— What needs to be done —
Make an exact copy of the entries below, with all images left out.

— Collected data entries —
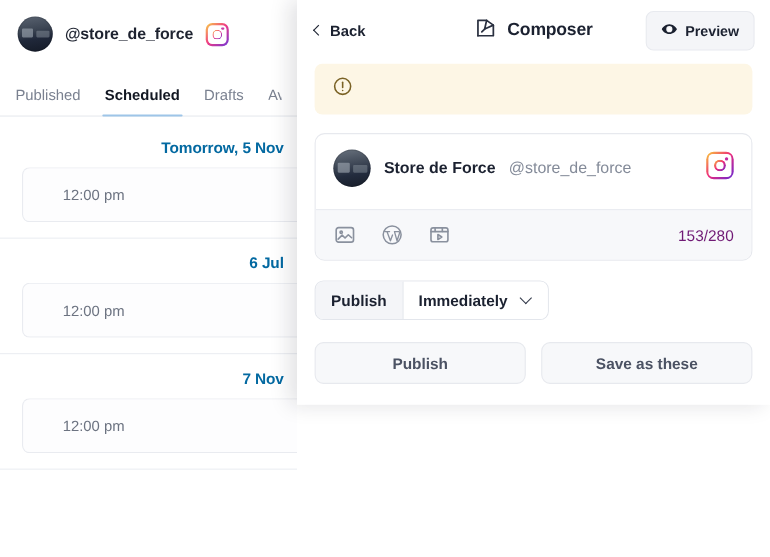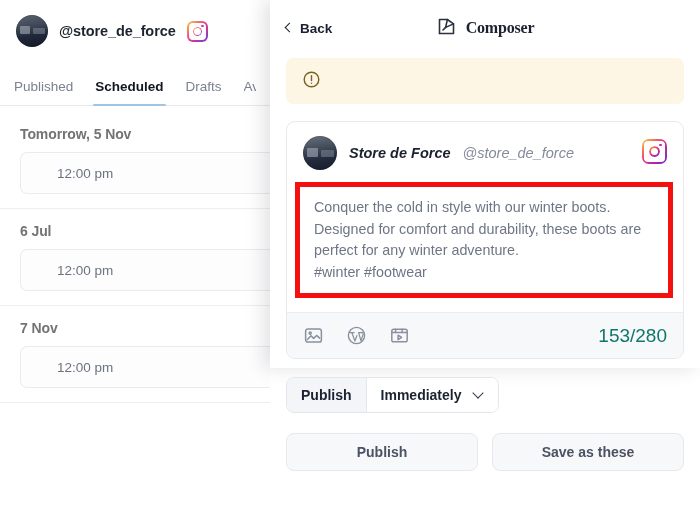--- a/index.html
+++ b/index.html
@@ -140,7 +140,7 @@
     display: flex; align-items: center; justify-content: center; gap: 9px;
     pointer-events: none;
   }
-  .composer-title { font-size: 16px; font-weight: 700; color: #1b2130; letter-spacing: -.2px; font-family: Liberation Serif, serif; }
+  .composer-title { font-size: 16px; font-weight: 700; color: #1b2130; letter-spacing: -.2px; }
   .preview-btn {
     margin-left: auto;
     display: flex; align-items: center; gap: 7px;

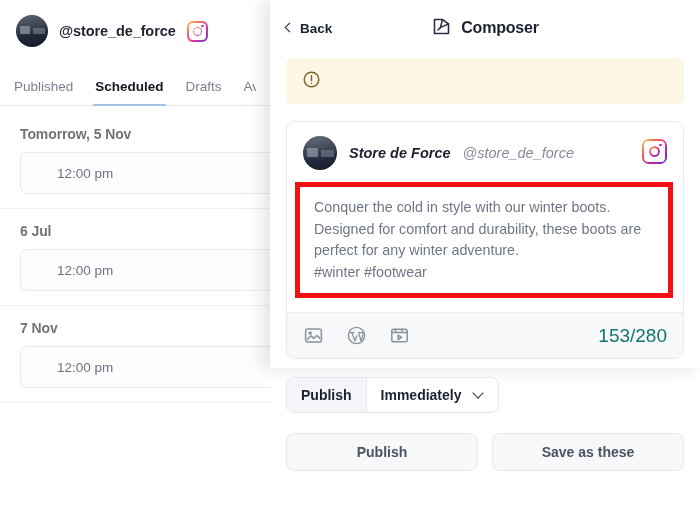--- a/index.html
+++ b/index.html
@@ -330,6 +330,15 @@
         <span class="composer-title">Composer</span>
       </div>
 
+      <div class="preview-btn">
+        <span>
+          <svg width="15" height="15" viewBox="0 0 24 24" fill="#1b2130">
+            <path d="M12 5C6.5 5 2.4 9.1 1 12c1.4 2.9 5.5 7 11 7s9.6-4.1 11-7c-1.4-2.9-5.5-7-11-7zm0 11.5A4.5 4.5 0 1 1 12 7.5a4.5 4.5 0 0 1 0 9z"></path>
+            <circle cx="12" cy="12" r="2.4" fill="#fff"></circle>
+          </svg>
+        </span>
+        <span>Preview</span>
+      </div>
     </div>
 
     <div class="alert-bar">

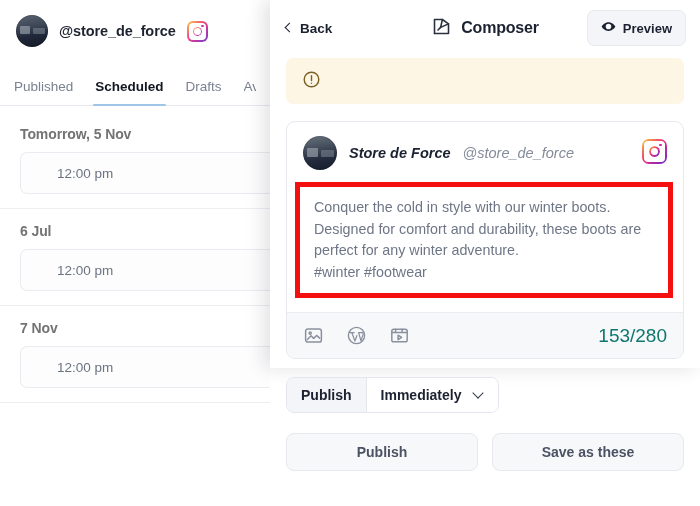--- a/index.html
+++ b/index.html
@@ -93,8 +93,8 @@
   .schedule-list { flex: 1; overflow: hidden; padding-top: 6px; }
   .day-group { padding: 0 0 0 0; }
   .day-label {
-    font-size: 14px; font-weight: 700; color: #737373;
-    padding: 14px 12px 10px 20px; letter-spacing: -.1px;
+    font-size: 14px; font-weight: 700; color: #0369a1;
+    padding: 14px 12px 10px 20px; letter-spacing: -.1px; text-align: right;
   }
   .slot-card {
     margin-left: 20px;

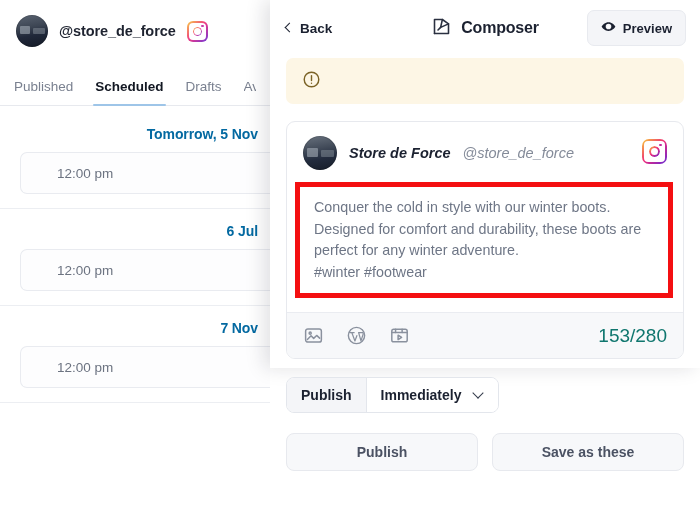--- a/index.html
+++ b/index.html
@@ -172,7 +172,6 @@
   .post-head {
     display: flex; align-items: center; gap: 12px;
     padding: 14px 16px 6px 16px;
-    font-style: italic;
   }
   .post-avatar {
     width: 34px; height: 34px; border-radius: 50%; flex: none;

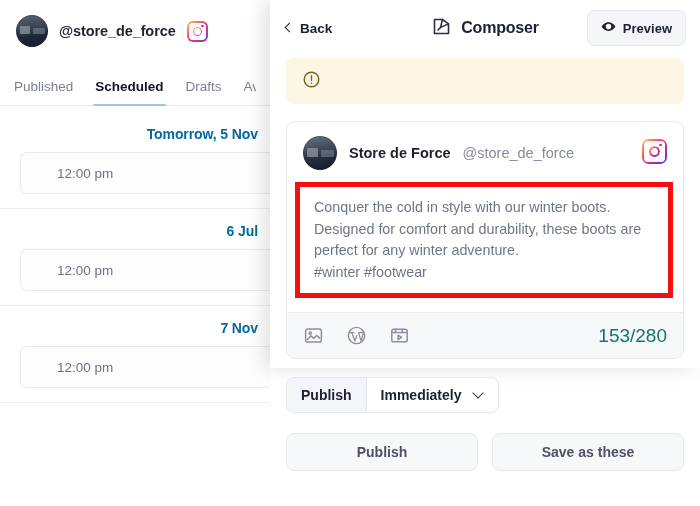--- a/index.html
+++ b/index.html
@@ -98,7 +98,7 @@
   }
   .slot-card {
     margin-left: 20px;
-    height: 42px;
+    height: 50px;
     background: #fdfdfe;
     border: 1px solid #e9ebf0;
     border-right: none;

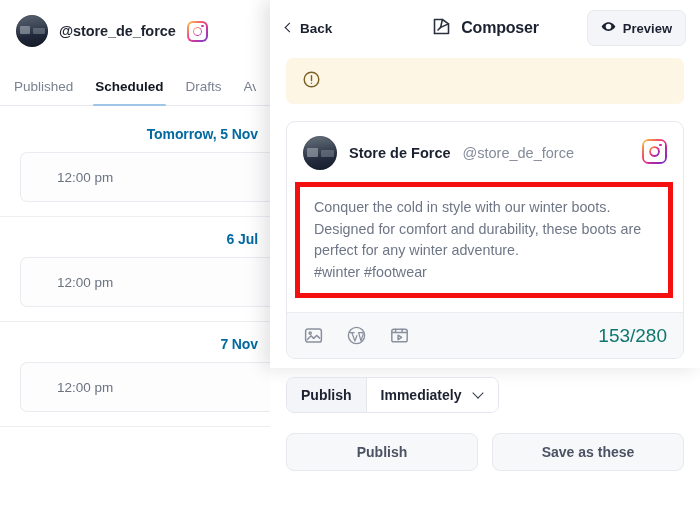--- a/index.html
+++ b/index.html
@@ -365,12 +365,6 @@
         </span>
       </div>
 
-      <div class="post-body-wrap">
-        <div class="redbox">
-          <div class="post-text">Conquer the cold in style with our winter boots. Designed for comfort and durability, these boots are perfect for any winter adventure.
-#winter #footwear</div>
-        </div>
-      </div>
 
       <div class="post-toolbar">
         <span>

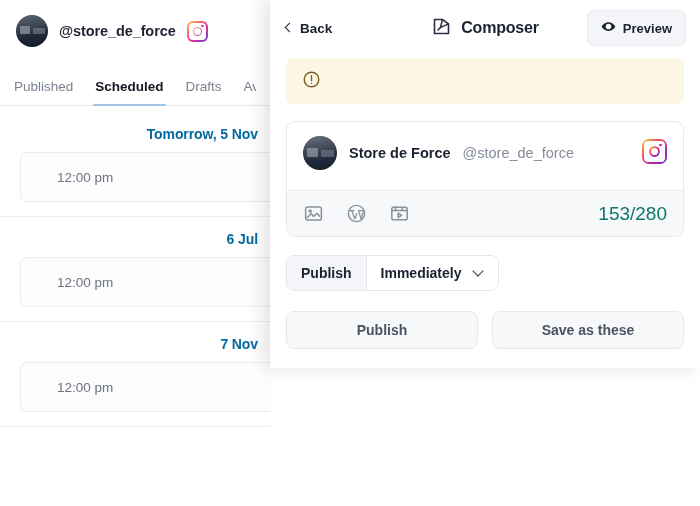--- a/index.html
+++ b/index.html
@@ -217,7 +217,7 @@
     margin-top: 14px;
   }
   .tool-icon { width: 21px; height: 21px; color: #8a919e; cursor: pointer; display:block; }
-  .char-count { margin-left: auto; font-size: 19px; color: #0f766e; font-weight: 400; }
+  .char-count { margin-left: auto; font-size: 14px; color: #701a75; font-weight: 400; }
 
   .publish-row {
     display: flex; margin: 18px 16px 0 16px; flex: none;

— Exercise output —
--- a/index.html
+++ b/index.html
@@ -140,7 +140,7 @@
     display: flex; align-items: center; justify-content: center; gap: 9px;
     pointer-events: none;
   }
-  .composer-title { font-size: 16px; font-weight: 700; color: #1b2130; letter-spacing: -.2px; font-family: Liberation Serif, serif; }
+  .composer-title { font-size: 16px; font-weight: 700; color: #1b2130; letter-spacing: -.2px; }
   .preview-btn {
     margin-left: auto;
     display: flex; align-items: center; gap: 7px;

--- a/index.html
+++ b/index.html
@@ -330,6 +330,15 @@
         <span class="composer-title">Composer</span>
       </div>
 
+      <div class="preview-btn">
+        <span>
+          <svg width="15" height="15" viewBox="0 0 24 24" fill="#1b2130">
+            <path d="M12 5C6.5 5 2.4 9.1 1 12c1.4 2.9 5.5 7 11 7s9.6-4.1 11-7c-1.4-2.9-5.5-7-11-7zm0 11.5A4.5 4.5 0 1 1 12 7.5a4.5 4.5 0 0 1 0 9z"></path>
+            <circle cx="12" cy="12" r="2.4" fill="#fff"></circle>
+          </svg>
+        </span>
+        <span>Preview</span>
+      </div>
     </div>
 
     <div class="alert-bar">

--- a/index.html
+++ b/index.html
@@ -93,8 +93,8 @@
   .schedule-list { flex: 1; overflow: hidden; padding-top: 6px; }
   .day-group { padding: 0 0 0 0; }
   .day-label {
-    font-size: 14px; font-weight: 700; color: #737373;
-    padding: 14px 12px 10px 20px; letter-spacing: -.1px;
+    font-size: 14px; font-weight: 700; color: #0369a1;
+    padding: 14px 12px 10px 20px; letter-spacing: -.1px; text-align: right;
   }
   .slot-card {
     margin-left: 20px;

--- a/index.html
+++ b/index.html
@@ -172,7 +172,6 @@
   .post-head {
     display: flex; align-items: center; gap: 12px;
     padding: 14px 16px 6px 16px;
-    font-style: italic;
   }
   .post-avatar {
     width: 34px; height: 34px; border-radius: 50%; flex: none;

--- a/index.html
+++ b/index.html
@@ -98,7 +98,7 @@
   }
   .slot-card {
     margin-left: 20px;
-    height: 42px;
+    height: 50px;
     background: #fdfdfe;
     border: 1px solid #e9ebf0;
     border-right: none;

--- a/index.html
+++ b/index.html
@@ -365,12 +365,6 @@
         </span>
       </div>
 
-      <div class="post-body-wrap">
-        <div class="redbox">
-          <div class="post-text">Conquer the cold in style with our winter boots. Designed for comfort and durability, these boots are perfect for any winter adventure.
-#winter #footwear</div>
-        </div>
-      </div>
 
       <div class="post-toolbar">
         <span>

--- a/index.html
+++ b/index.html
@@ -217,7 +217,7 @@
     margin-top: 14px;
   }
   .tool-icon { width: 21px; height: 21px; color: #8a919e; cursor: pointer; display:block; }
-  .char-count { margin-left: auto; font-size: 19px; color: #0f766e; font-weight: 400; }
+  .char-count { margin-left: auto; font-size: 14px; color: #701a75; font-weight: 400; }
 
   .publish-row {
     display: flex; margin: 18px 16px 0 16px; flex: none;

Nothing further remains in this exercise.